What you have to do: Answer with nothing but the number of lines in the listing below that contain "looking".

*** Block opens ***

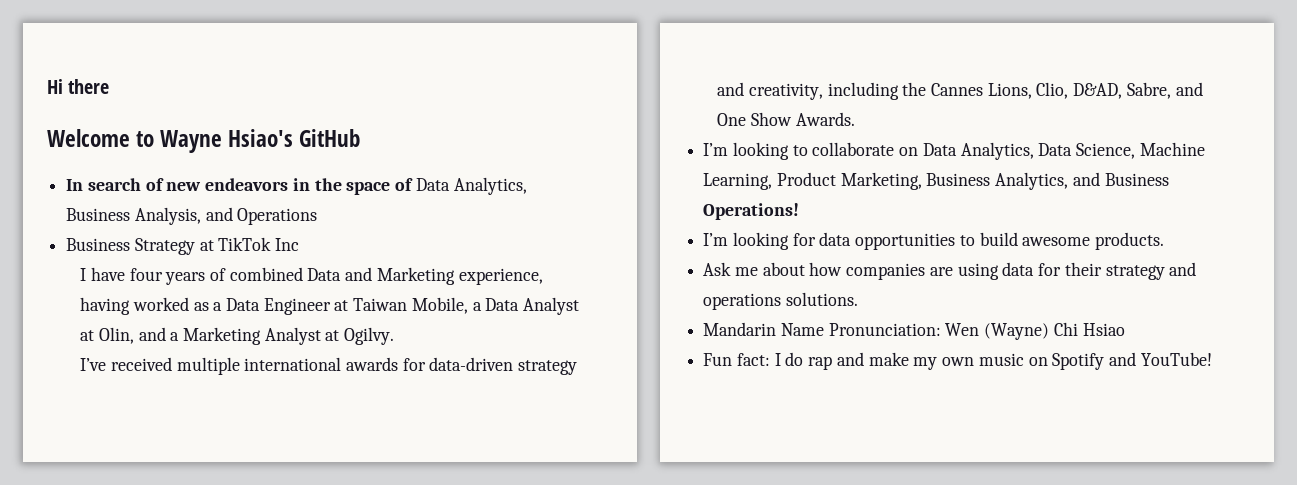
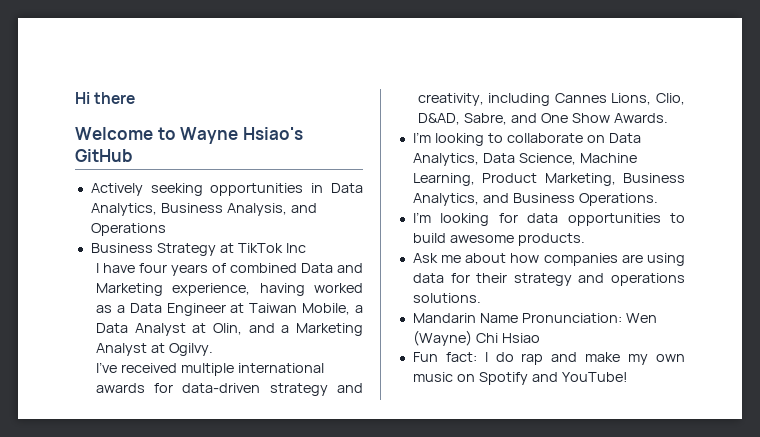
- In search of new endeavors in the space of Data Analytics, Business Analysis, and Operations
+ Actively seeking opportunities in Data Analytics, Business Analysis, and Operations
- I’ve received multiple international awards for data-driven strategy and creativity, including the Cannes Lions, Clio, D&AD, Sabre, and One Show Awards.
+ I’ve received multiple international awards for data-driven strategy and creativity, including Cannes Lions, Clio, D&AD, Sabre, and One Show Awards.
- I’m looking to collaborate on Data Analytics, Data Science, Machine Learning, Product Marketing, Business Analytics, and Business Operations!
+ I’m looking to collaborate on Data Analytics, Data Science, Machine Learning, Product Marketing, Business Analytics, and Business Operations.

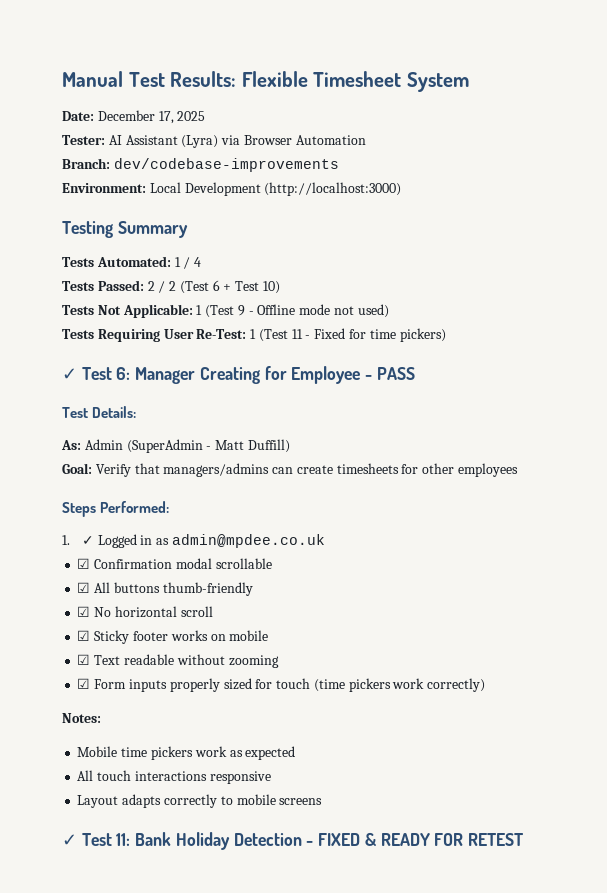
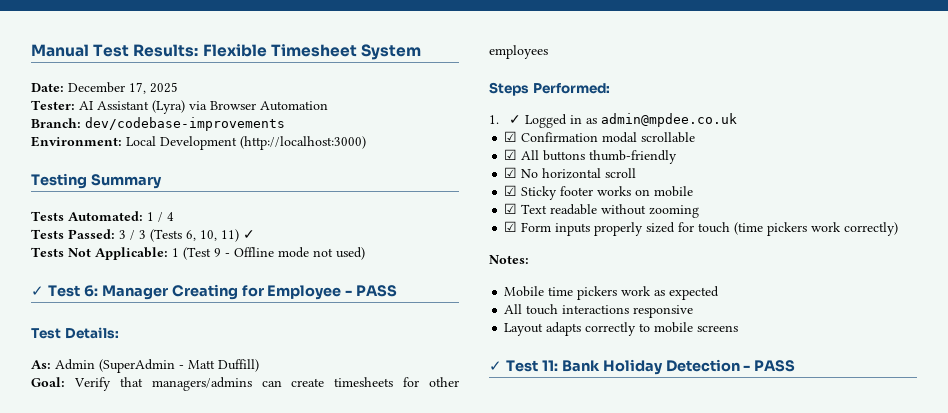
- Tests Passed: 2 / 2 (Test 6 + Test 10)
+ Tests Passed: 3 / 3 (Tests 6, 10, 11) ✓
- Tests Requiring User Re-Test: 1 (Test 11 - Fixed for time pickers)
- ✓ Test 11: Bank Holiday Detection - FIXED & READY FOR RETEST
+ ✓ Test 11: Bank Holiday Detection - PASS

*** Block closes ***

Response area: 2